そうこうといううちに、天野がタッチパネル式の携帯端末で緊急入電とやらを開く。
「あー、発艦隊司令部、ってーのは飛ばして……ここだ」
「早く読め」
「急かすな。えーと、本日付で着任の新任提督の安否が不明である。呉に到着していることは明白であるが、その後の動向がつかめていない。常勤、非常勤を含め、この入電を見られた者は即刻行動せよ。
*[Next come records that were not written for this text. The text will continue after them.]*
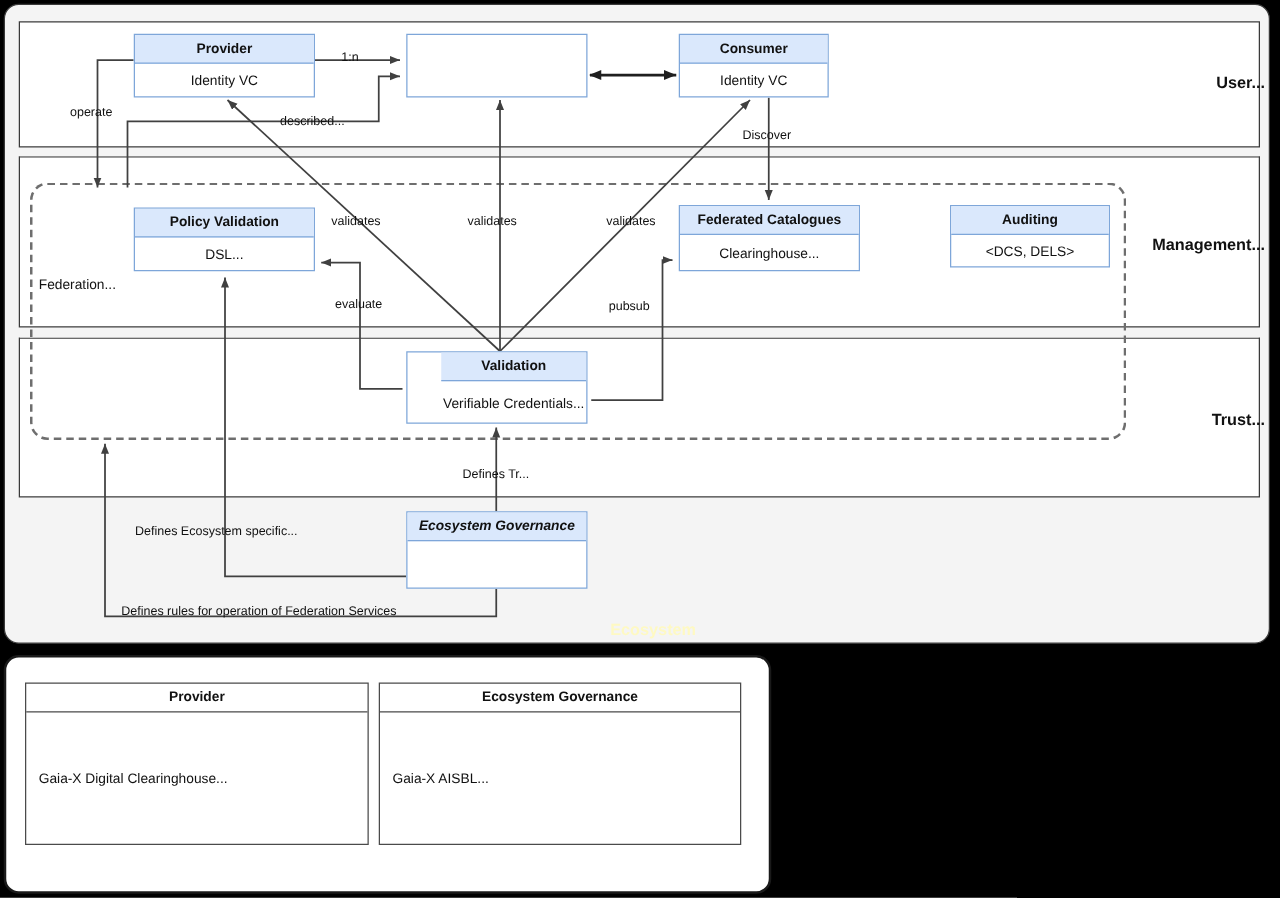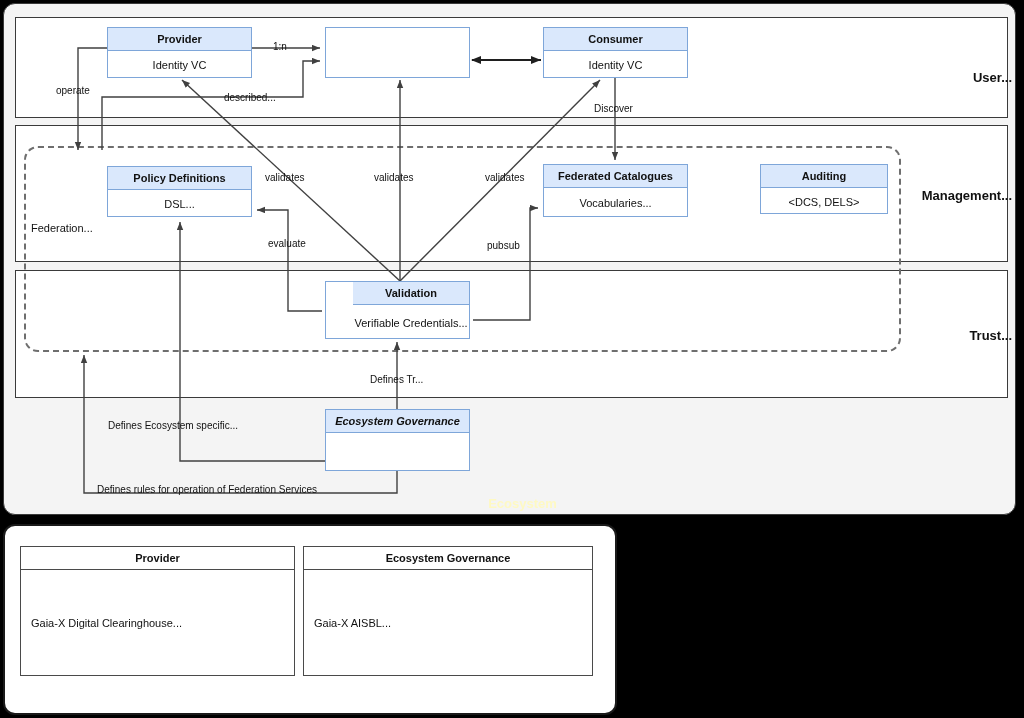--- a/index.html
+++ b/index.html
@@ -72,7 +72,7 @@
 
   #node-provider{left:107px;top:27px;width:145px;height:51px;}
   #node-service-offering{left:325px;top:27px;width:145px;height:51px;}
-  #node-consumer{left:543px;top:27px;width:145px;height:51px;}
+  #node-consumer{left:543px;top:27px;width:120px;height:51px;}
   #node-policy-definitions{left:107px;top:166px;width:145px;height:51px;}
   #node-federated-catalogues{left:543px;top:164px;width:145px;height:53px;}
   #node-auditing{left:760px;top:164px;width:128px;height:50px;}

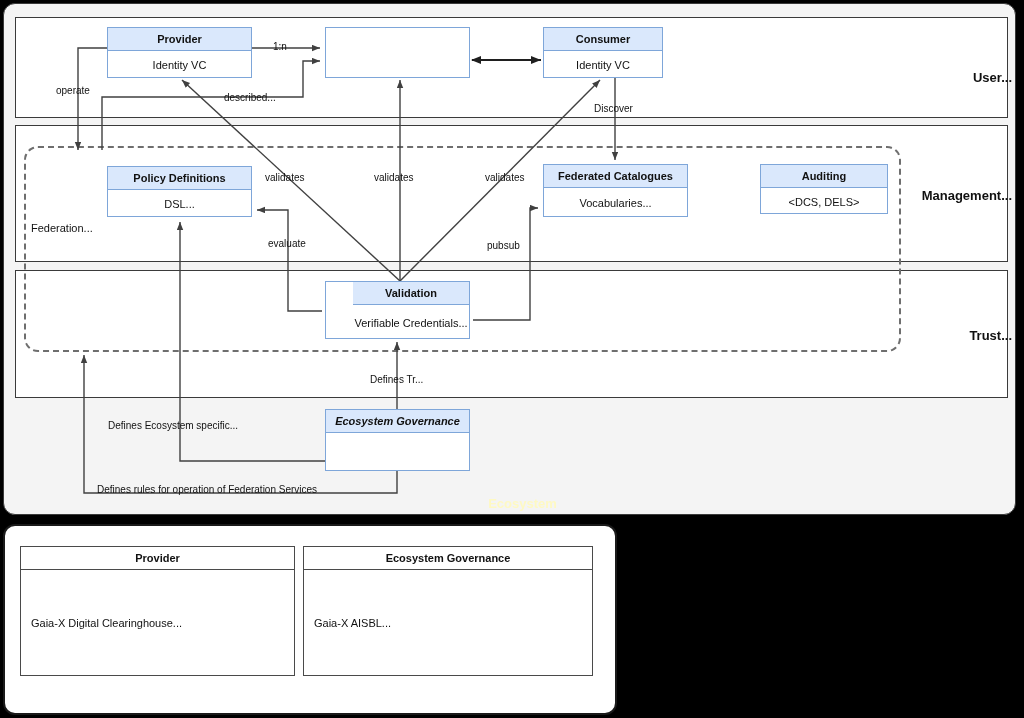--- a/index.html
+++ b/index.html
@@ -121,7 +121,7 @@
 <div class="abs" id="federation-region"></div>
 <div class="abs" id="federation-label">Federation...</div>
 
-<div class="layer-title" style="top:70px;">User...</div>
+<div class="layer-title" style="top:58px;">User...</div>
 <div class="layer-title" style="top:188px;">Management...</div>
 <div class="layer-title" style="top:328px;">Trust...</div>
 

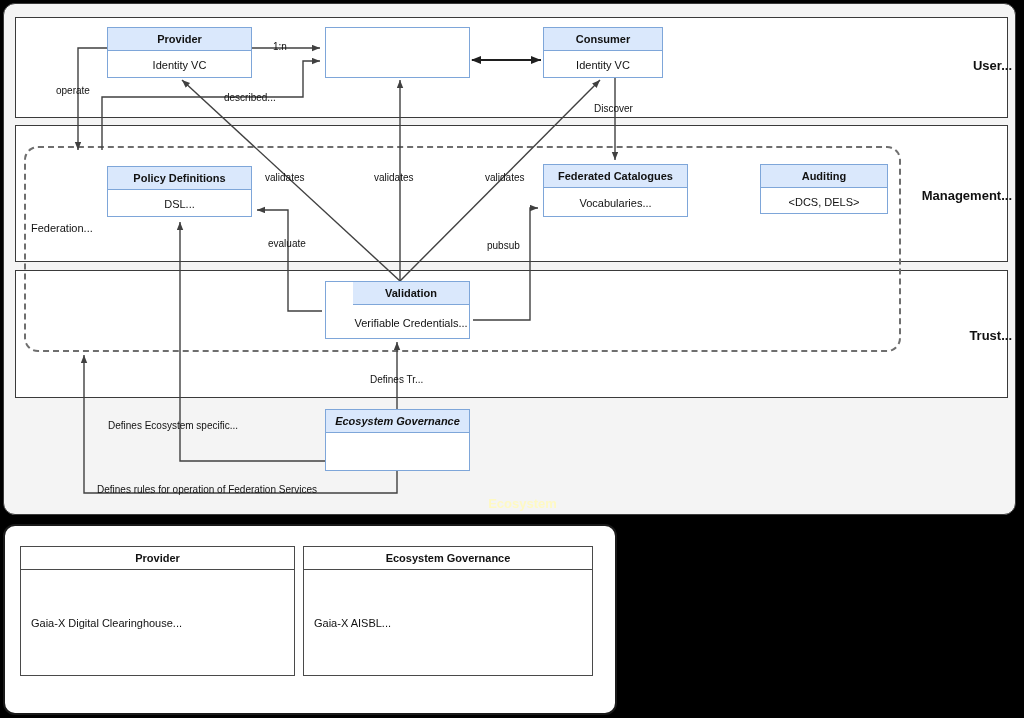--- a/index.html
+++ b/index.html
@@ -184,7 +184,7 @@
 </div>
 
 <div class="abs node" id="node-policy-definitions">
-  <div class="hdr">Policy Definitions</div>
+  <div class="hdr">Policy Validation</div>
   <div class="bdy" style="height:28px;">DSL...</div>
 </div>
 

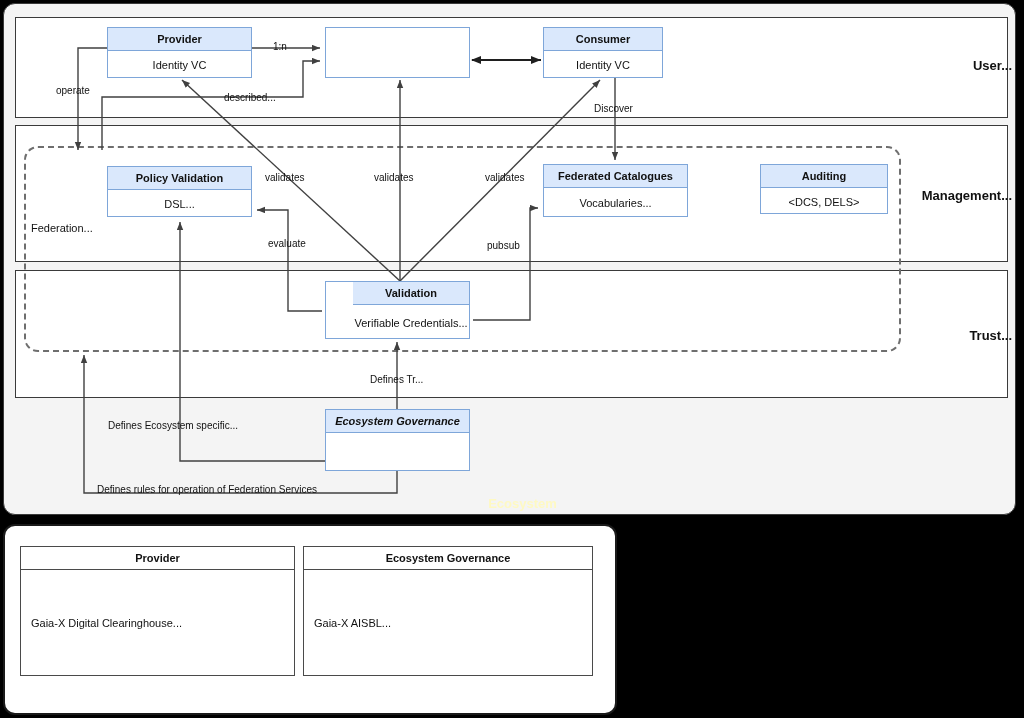--- a/index.html
+++ b/index.html
@@ -190,7 +190,7 @@
 
 <div class="abs node" id="node-federated-catalogues">
   <div class="hdr">Federated Catalogues</div>
-  <div class="bdy" style="height:30px;">Vocabularies...</div>
+  <div class="bdy" style="height:30px;">Clearinghouse...</div>
 </div>
 
 <div class="abs node" id="node-auditing">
名:桂一、写真添付」
「えっ自分ですか」
「かー……」
「はー……」
あんぐりと大口を開ける天野と木之本。呉鎮守府の門扉はすぐ目の前に迫っていた。
「おお、やはり立派なものですね」
先ほどの不安はどこへやら、表情を明るくさせる桂。
『……姉御に殺される』
反面、心なしか色素の抜けているような気のする、天野と木之本であった。